Pero, ¡ay!, en el mar de la muerte se precipitan
ola tras ola; sobre este éxtasis ya se agitan
los remolinos del olvido.
Friedrich Schiller
Entzückung an Laura
Laura, über diese Welt zu flüchten
Wähn ich, mich in Himmelsmaienglanz zu lichten,
Wenn dein Blick in meinem Blicke flimmt.
Ätherlüfte träum ich einzusaugen,
Wenn mein Bild in deiner sanften Augen
Himmelblauem Spiegel schwimmt.
Leierklang aus Paradieses Fernen,
Harfenschwung aus angenehmern Sternen
Ras ich in mein trunken Ohr zu ziehn,
Meine Muse fühlt die Schäferstunde,
Wenn von deinem wollustheißen Munde
Silbertöne ungern fliehn.
Amoretten seh ich Flügel schwingen,
Hinter dir die trunknen Fichten springen,
Wie von Orpheus Saitenruf belebt,
Rascher rollen um mich her die Pole,
Wenn im Wirbeltanze deine Sohle
Flüchtig wie die Welle schwebt.
Deine Blicke – wenn sie Liebe lächeln,
Könnten Leben durch den Marmor fächeln,
Felsenadern Pulse leihn,
Träume werden um mich her zu Wesen,
Kann ich nur in deinen Augen lesen:
Laura, Laura mein!
Wenn dann, wie gehoben aus den Achsen
Zwei Gestirn, in Körper Körper wachsen,
Mund an Mund gewurzelt brennt,
Wollustfunken aus den Augen regnen,
Seelen wie entbunden sich begegnen
In des Atems Flammenwind, – – –
Qualentzücken – Paradiesesschmerzen! –
Wilder flutet zum beklommnen Herzen,
Wie Gewapnete zur Schlacht, das Blut,
Die Natur, der Endlichkeit vergessen,
Wagts mit höhern Wesen sich zu messen,
Schwindelt ob der acherontschen Flut.
Eine Pause drohet hier den Sinnen
Schwarzes Dunkel jagt den Tag von hinnen,
Nacht verschlingt den Quell des Lichts –
Leises.. Murmeln… dumpfer… hin.. verloren..
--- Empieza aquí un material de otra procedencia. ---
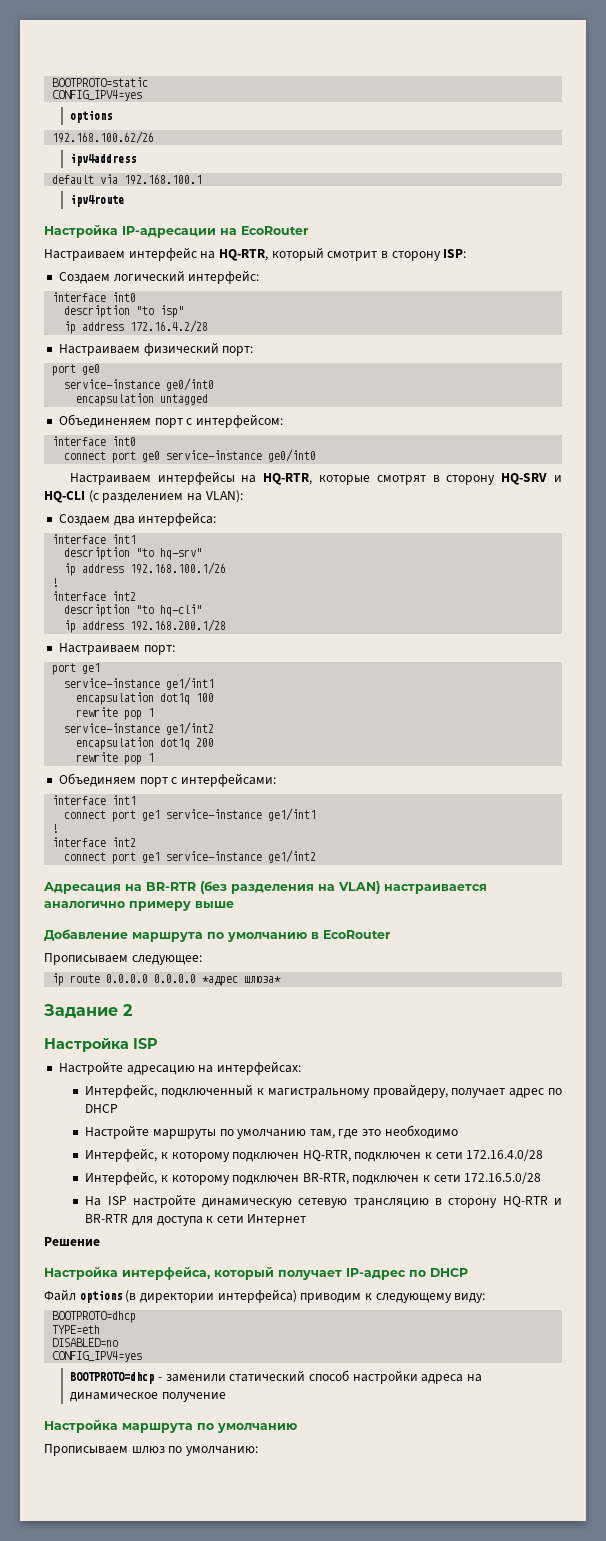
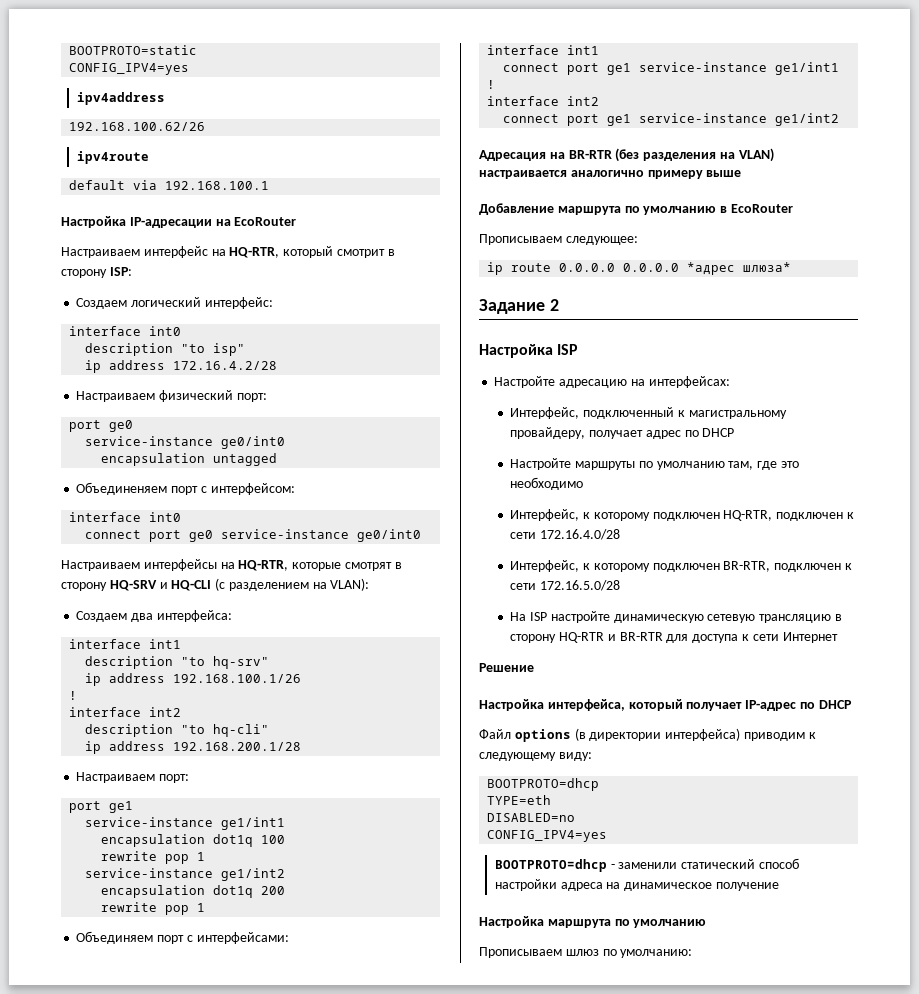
  BOOTPROTO=static
  CONFIG_IPV4=yes
- options
+ ipv4address
- ipv4address
+ ipv4route
- ipv4route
Stirbt… allmälich.. in den trunknen… Ohren…
Und die Welt ist…. Nichts….
Ach, vielleicht verpraßte tausend Monde
Laura, die Elisiumssekunde,
All begraben in dem schmalen Raum;
Weggewirbelt von der Todeswonne,
Landen wir an einer andern Sonne,
Laura! und es war ein Traum.
O dass doch der Flügel Chronos harrte,
Hingebannt ob dieser Gruppe starrte
Wie ein Marmorbild – die Zeit!
Aber ach! ins Meer des Todes jagen
Wellen Wellen – über dieser Wonne schlagen
Schon die Strudel der Vergessenheit.